In multi-volume archives, each volume begins with a MAIN
header that
carries a volume number. When archive members span multiple volumes, each
segment has it’s own FILE
header. The first volume has the filename
extension *.ACE
, subsequent archive volumes use *.C00
to *.C99
.
Archives can have a main comment and each archive member can have a file
comment. Additionally, archives can have an advert string, which is used by
unregistered versions of the ACE compressor to signal that the archive was
created using an unregistered version by setting it to *UNREGISTERED
VERSION*
.
Integrity Checks¶
Each header contains a 16 bit checksum over the header bytes. Each archive
member has a 32 bit checksum over the decompressed bytes. ACE uses a bitwise
inverted version of standard CRC-32 with polynomial 0x04C11DB7
as the
32 bit checksum, and a truncated version of that for the 16 bit checksum.
Compression Methods¶
Archive members are compressed using one of the following methods, as indicated
in their FILE
header:
- stored
- Data is stored as-is without any compression applied.
- LZ77
- ACE 1.0 plain LZ77 compression over a Huffman coded symbol stream, with configurable dictionary size of 1K..4M literals.
- blocked
ACE 2.0 blocked mode compresses data in separate blocks, each block using one of the following submodes with different lossless compression techniques.
- LZ77
- Plain LZ77 over a Huffman coded symbol stream, with configurable dictionary size of 1K..4M literals.
- EXE
- LZ77 over Huffman with a preprocessor that converts the relative target addresses of x86 relative JMP and CALL instructions to absolute addresses before LZ77 compression in order to achieve a higher LZ77 compression ratio for executables.
- DELTA
- LZ77 over Huffman with a preprocessor that rearranges chunks of data and calculates differences between byte values, resulting in a higher LZ77 compression ratio for some inputs.
- SOUND
- Multi-channel audio predictor over Huffman coding, resulting in a higher compression ratio for uncompressed mono/stereo 8/16 bit sound data.
- PIC
- Two-dimensional pixel value predictor over Huffman coding, resulting in a higher compression ratio for uncompressed picture data.

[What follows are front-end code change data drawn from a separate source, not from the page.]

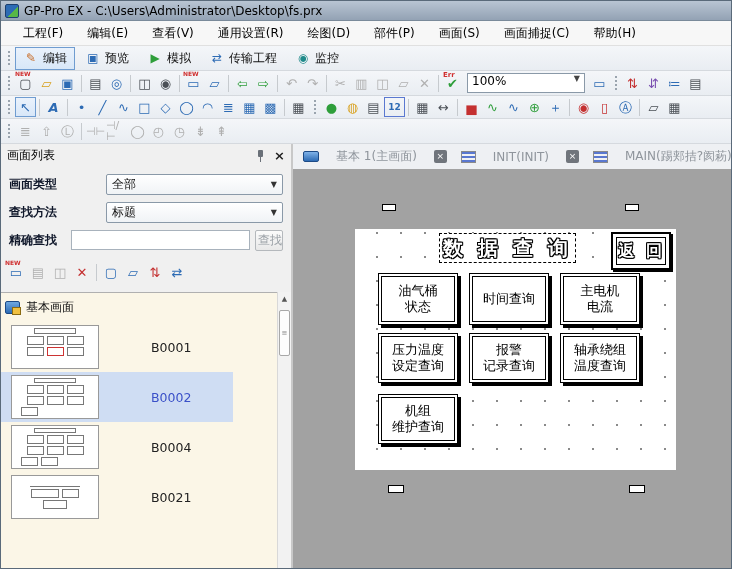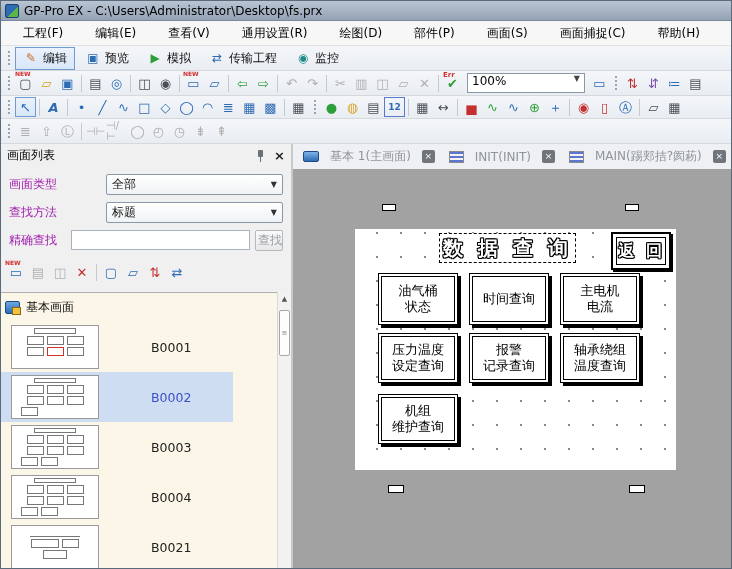"工程(F)" .menubar { gap: 8px -> none }
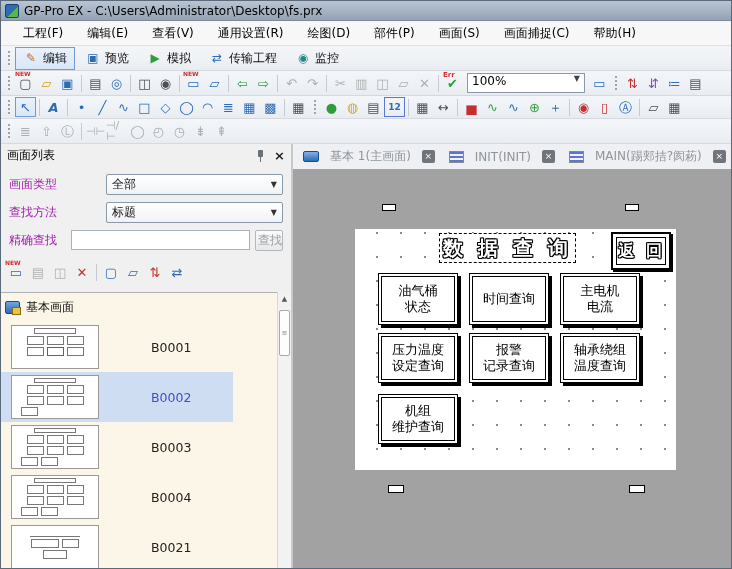"基本 1(主画面)" .tab { gap: 11px -> 17px }
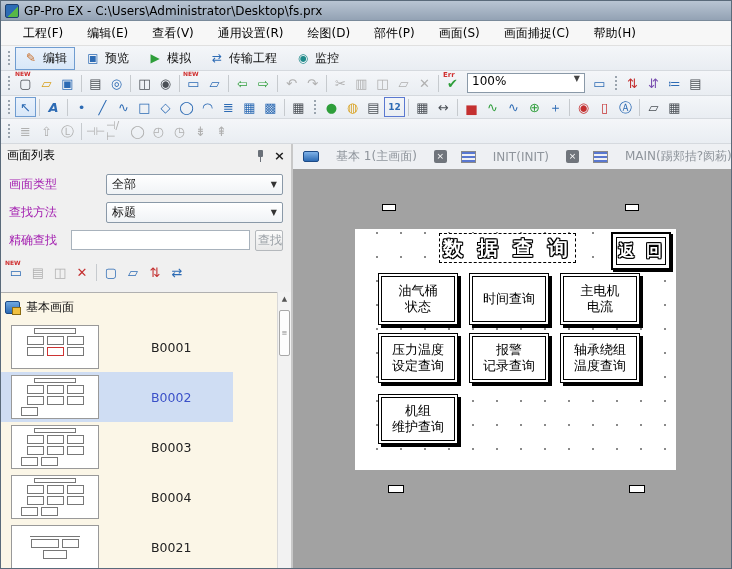"画面类型" .filter-label { color: #a21caf -> #0f172a; font-weight: none -> bold }
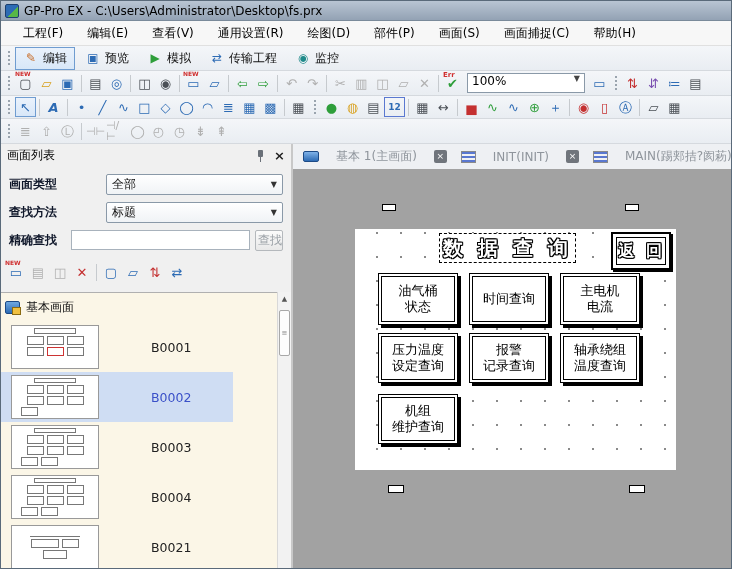"B0003" div.tree-item { html: <div> <div> <div></div> <div> <span></span> <span></span> <span></span> </div> <div> <span></span> <span></span> <span></span> </div> <div> <span></span> <span></span> </div> </div> <span>B0003</span> </div> -> none }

Blocks are of variable length. Mode switch instructions are encoded into each mode’s Huffman symbol stream as a mode switch symbol followed by the target mode identifier and parameters.
Solid archives use a single dictionary for the whole archive, while non-solid archives use a separate dictionary per archive member. The compression quality parameter ranging from 0 (none) to 5 (best) influences the amount of CPU cycles the compressor spends to find an optimal compression; it has no influence on decompression.
Comments are compressed using LZP over a Huffman coded symbol stream. Advert strings and other header information is uncompressed.
Encryption¶
Optional encryption is applied to the compressed data stream after compression. The user-supplied password of up to 50 characters is transformed into a 160 bit Blowfish encryption key using a single application of SHA-1, using non-standard block padding. Blowfish is applied in CBC mode using a constant zero IV to each archive member separately (a cryptographical design flaw). Each archive member can have a different password, but in practice most encrypted archives use a single password for all members. There is no password verifier in the file format; the only way to verify a password is to decrypt and decompress the archive member and check the CRC.